Minha pilha, em todo caso, promete a aparição de ótimos títulos aqui nos próximos meses. Tem The Pale King, o último romance de David Foster Wallace; livros recentes de Jhumpa Iahiri, Zadie Smith, Cornac McCarthy, Karl Ove Knausgård, Valter Hugo Mãe; contos de Nabokov; livros menos ou mais lembrados de D.H. Lawrence, Unamuno, Pynchon, John Cheever, George Eliot; o remoto Genji Monogatari, clássico japonês do século 11; e muitos outros.
Lançamento
Com conteúdo múltiplo e promissor, o jornal Caixa de Pont[o], dedicado ao teatro, ganha o seu primeiro número. Para conhecê-lo, apareça no bar Kibelândia, no Centro de Florianópolis, na próxima terça-feira à noite.
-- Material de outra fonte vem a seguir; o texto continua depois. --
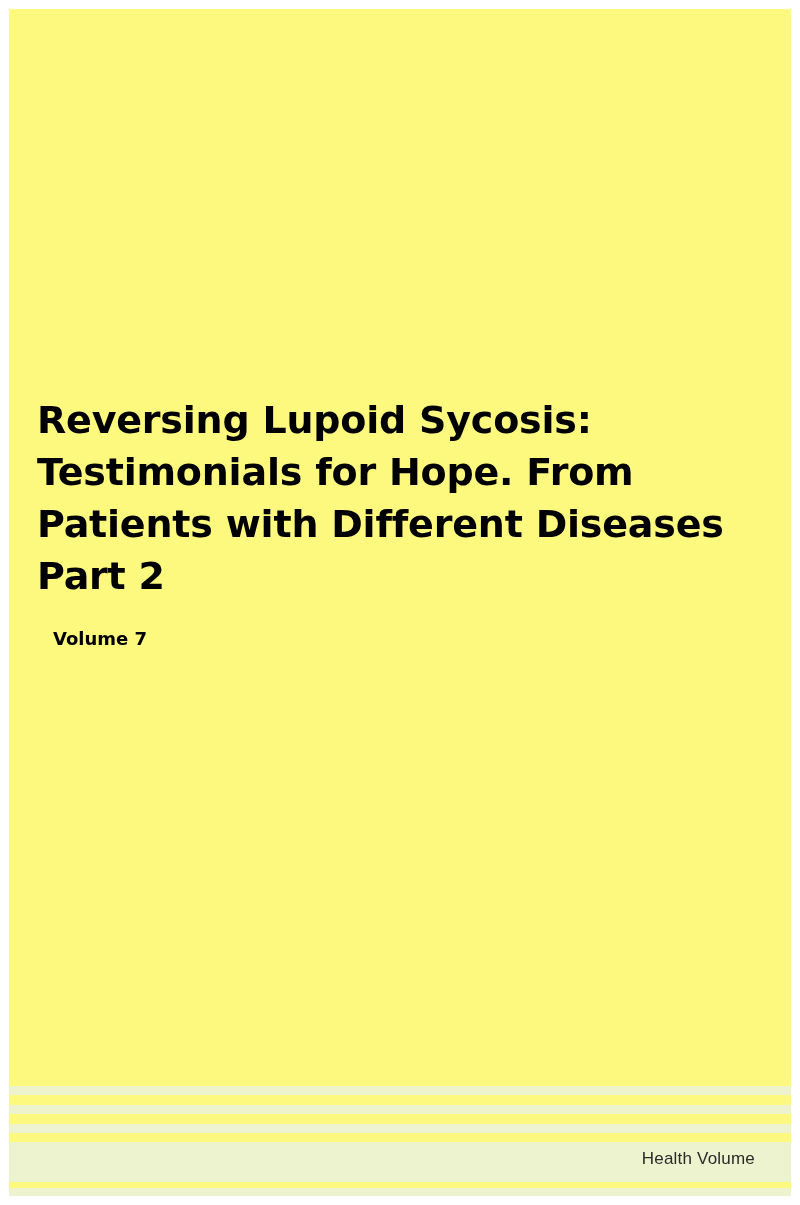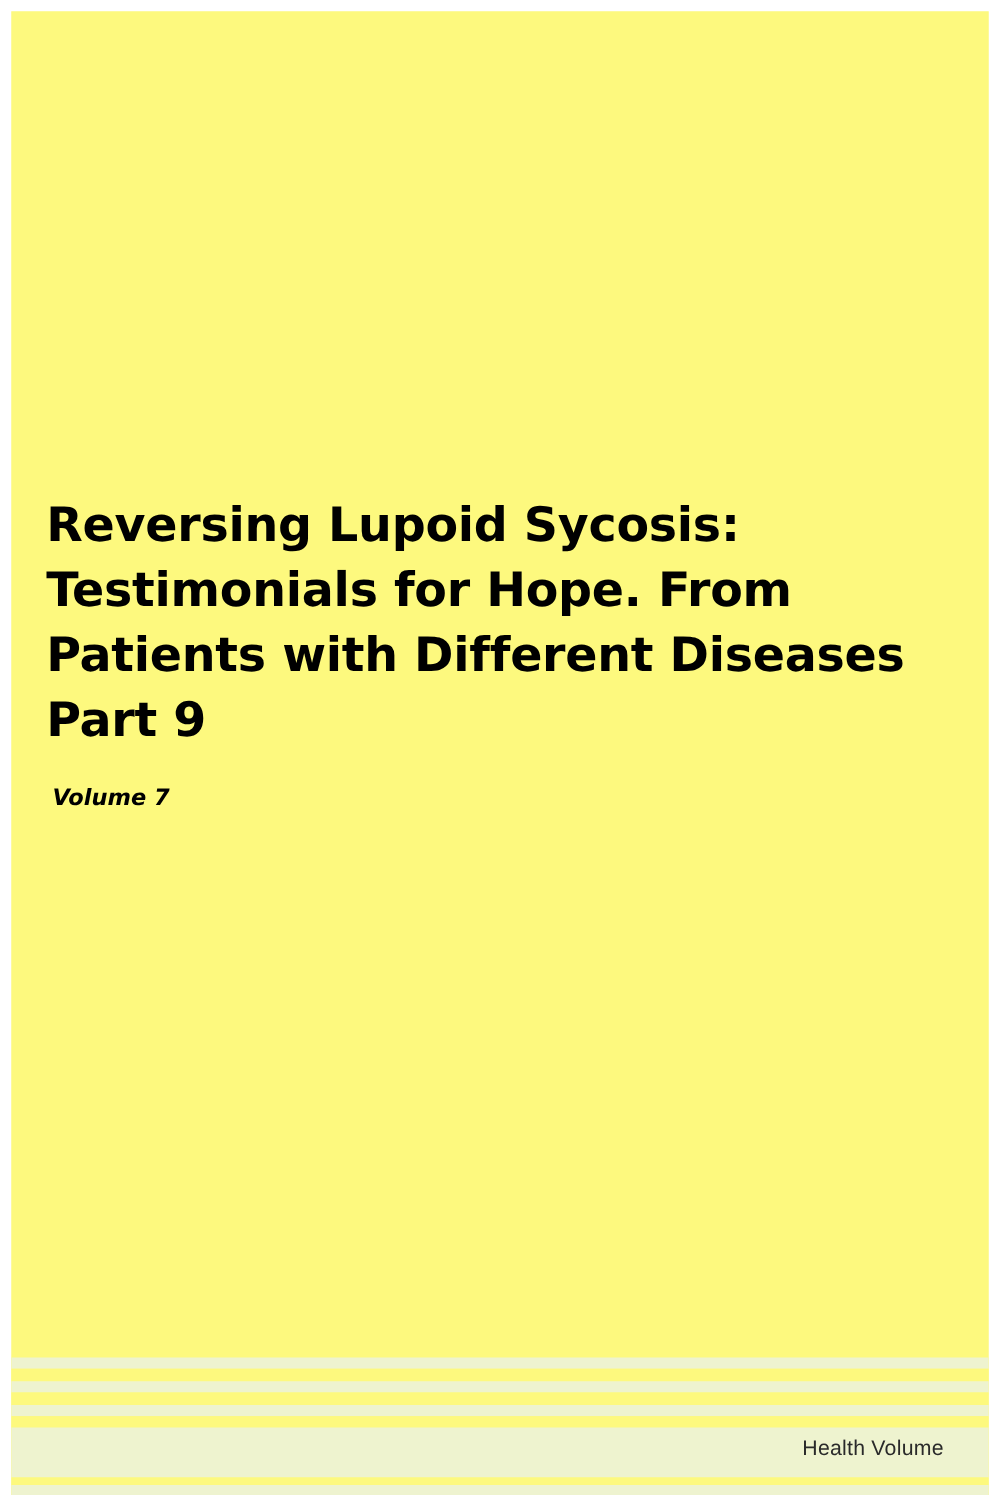--- a/index.html
+++ b/index.html
@@ -50,22 +50,21 @@
     line-height: 30px;
     color: #1a1a1a;
     margin: 22px 0 0 0;
     width: 680px;
   }
   .book-volume {
     font-family: "DejaVu Sans", sans-serif;
     font-size: 18px;
     font-weight: bold;
     color: #000000;
-    margin: 26px 0 0 5px;
-    font-style: italic;
+    margin: 26px 0 0 16px;
   }
   
   .stripes {
     position: absolute;
     left: 0;
     right: 0;
     bottom: 0;
     height: 110px;
   }
   .stripe {
@@ -92,21 +91,21 @@
     letter-spacing: 0.2px;
   }
 </style>
 </head>
 <body>
 
 <div class="page">
   <div class="cover">
 
     <div class="title-block">
-      <h1 class="book-title">Reversing Lupoid Sycosis: Testimonials for Hope. From Patients with Different Diseases Part 9</h1>
+      <h1 class="book-title">Reversing Lupoid Sycosis: Testimonials for Hope. From Patients with Different Diseases Part 2</h1>
       <p class="book-volume">Volume 7</p>
     </div>
 
     <div class="stripes">
       <div class="stripe s1"></div>
       <div class="stripe s2"></div>
       <div class="stripe s3"></div>
       <div class="stripe s4"></div>
       <div class="stripe s5"></div>
       <div class="stripe s6"></div>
O jornal é editado pelos especialistas da área e poetas Marco Vasques e Rubens da Cunha – que aproveita a ocasião para lançar o livro de poemas Curral, vencedor do prêmio de poesia da Editora da UFSC em 2014.
Vale conferir
A principal unidade da Livros & Livros na UFSC reuniu em uma gôndola diversos títulos da Companhia das Letras com 50% de desconto. Sobram obras ótimas, com temas bem variados, na faixa de R$ 20 a R$ 30. Não percam.